In fact, things could still get considerably worse for ETH, because an important on-chain metric that nobody actually asked for is currently gearing up to go stomp around in parts of the chart that haven’t seen this kind of action since the last time everyone panicked and tried to trade their monkey jpegs for canned beans and a good pair of socks.

Bottom Signal

Crypto analyst Ali Martinez, a man who has clearly watched enough market crashes to know the difference between a temporary dip and the end of the world as we know it, says Ethereum’s Delta Price metric – a contraption dreamed up by the number wizards at Alphractal – has successfully identified the last two major ETH market bottoms. The indicator is currently parked near $700, and for those of you who don’t speak fluent crypto bro, it measures the gap between what regular schmucks paid for their ETH and how much it costs miners to pull the digital coins out of the thin air they live in.

According to Martinez, if past market patterns repeat themselves – which they almost never do, but crypto analysts act like they’re written in stone, like predicting the weather by looking at how wet the sidewalk was last Tuesday – Ethereum risks plummeting back to the $700 range before it remembers it’s supposed to go up again and buy everyone a new graphics card.

Despite the fact that sentiment around Ethereum is currently so negative you could power a small village with the collective grumpiness, the network’s growth has continued to barrel along like a runaway shopping cart full of lime Jell-O. Data shared by Santiment (the folks who watch crypto activity like a hawk watches a particularly slow vole) revealed that the blockchain now has nearly 195 million non-empty wallets – that’s around 230% more than Bitcoin’s paltry 59 million wallets, for those of you keeping score at home. The gap between the two networks has been steadily widening across multiple market cycles, even as the crowd sentiment has fallen into “extreme fear” territory, which is crypto speak for “everyone is currently hiding under their bed eating chocolate and swearing they’ll never touch crypto again.” Ethereum is now only about 5 million wallets away from hitting the 200 million milestone, which is presumably when it gets a tiny party hat and a lollipop to celebrate.

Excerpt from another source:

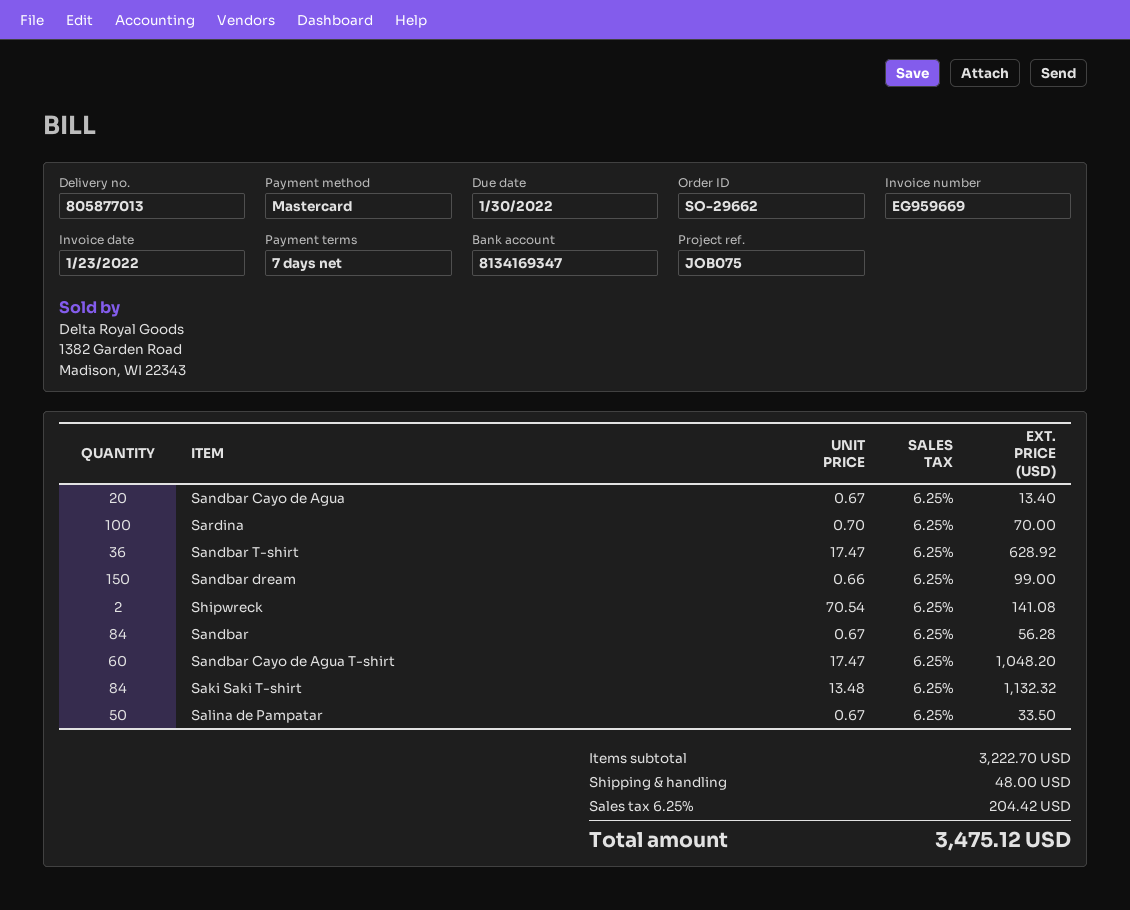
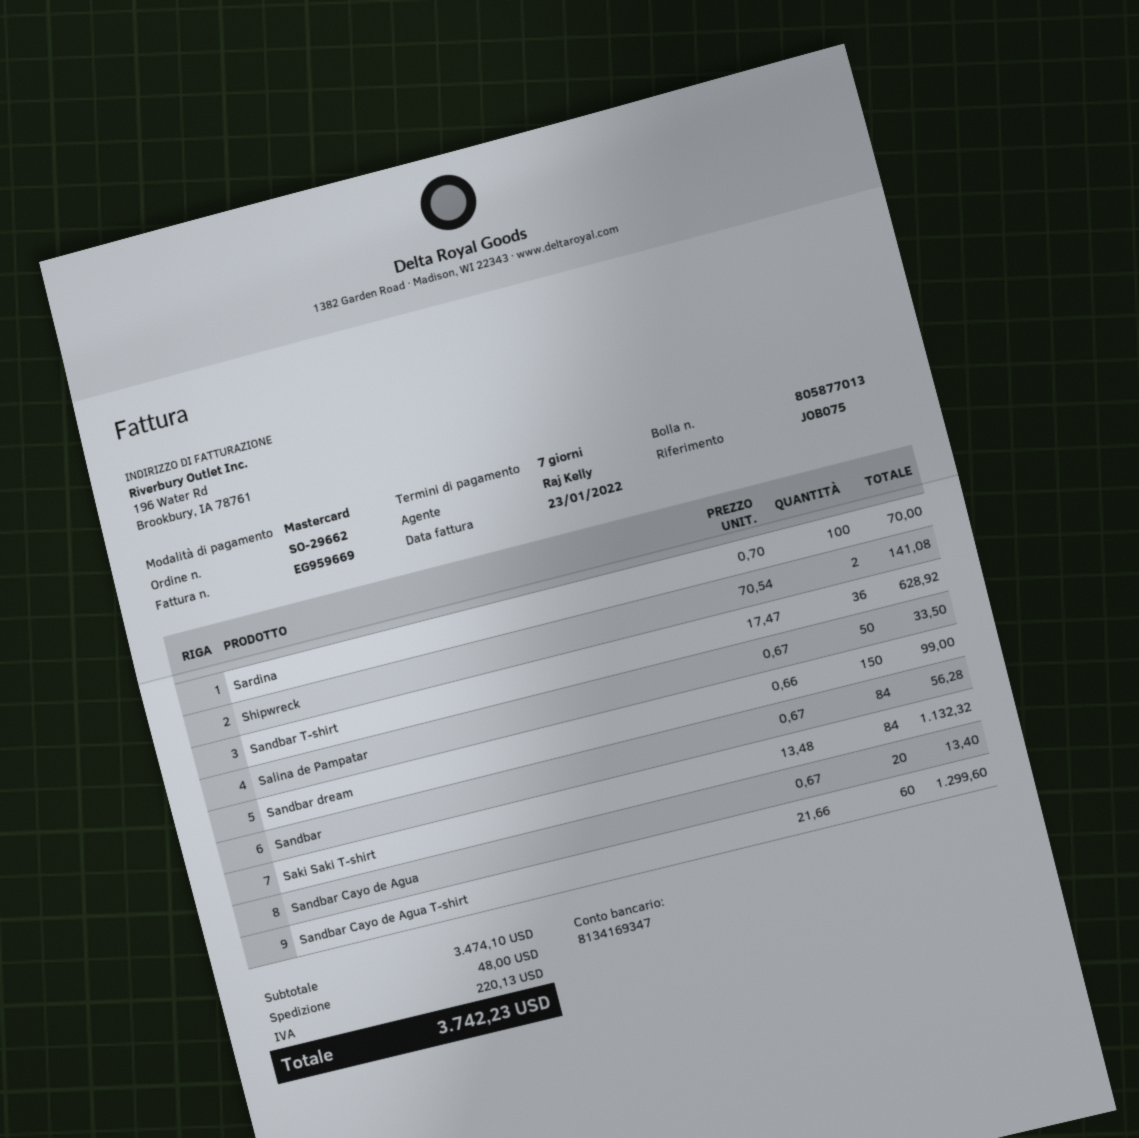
Sandbar Cayo de Agua T-shirt: 60 x 17.47 = 1048.20 -> 60 x 21.66 = 1299.60
subtotal: 3222.70 -> 3474.10
tax: 204.42 -> 220.13
total: 3475.12 -> 3742.23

Santiment reckons most of this growth is down to Ethereum’s stranglehold on DeFi, staking, and general on-chain chaos, where users actually do stuff with the network instead of just hoarding tokens like a dragon hoards gold, except the gold is digital and you can’t melt it down to make a nice chalice.

ETH Open Interest On Binance

Meanwhile, the derivatives market around Ethereum has started showing signs of waking up from its post-crash nap. While ETH recently wandered into deeply oversold territory – which is crypto speak for “it’s so cheap even your nan who thinks the internet is a passing fad is considering buying a tiny bit” – some traders have seen this as a great opportunity to throw more lunch money at it via futures markets. CryptoQuant, the other group of number nerds who watch this stuff, spotted that Binance recently hit a new all-time high for Ethereum open interest measured in ETH terms, with nearly 3.7 million ETH currently tied up in futures contracts on the exchange. That works out to more than 44% of all Ethereum open interest, which means Binance is basically the crypto equivalent of the pub everyone goes to after work to complain about their bosses and their aching joints. Also, Binance’s weekly average Taker Buy/Sell Ratio climbed from 0.95 to 1.0, which is fancy talk for the fact that traders are finally starting to buy more than they’re selling, after months of everyone panic dumping like the building’s on fire and the only exit is blocked by a pile of useless NFTs.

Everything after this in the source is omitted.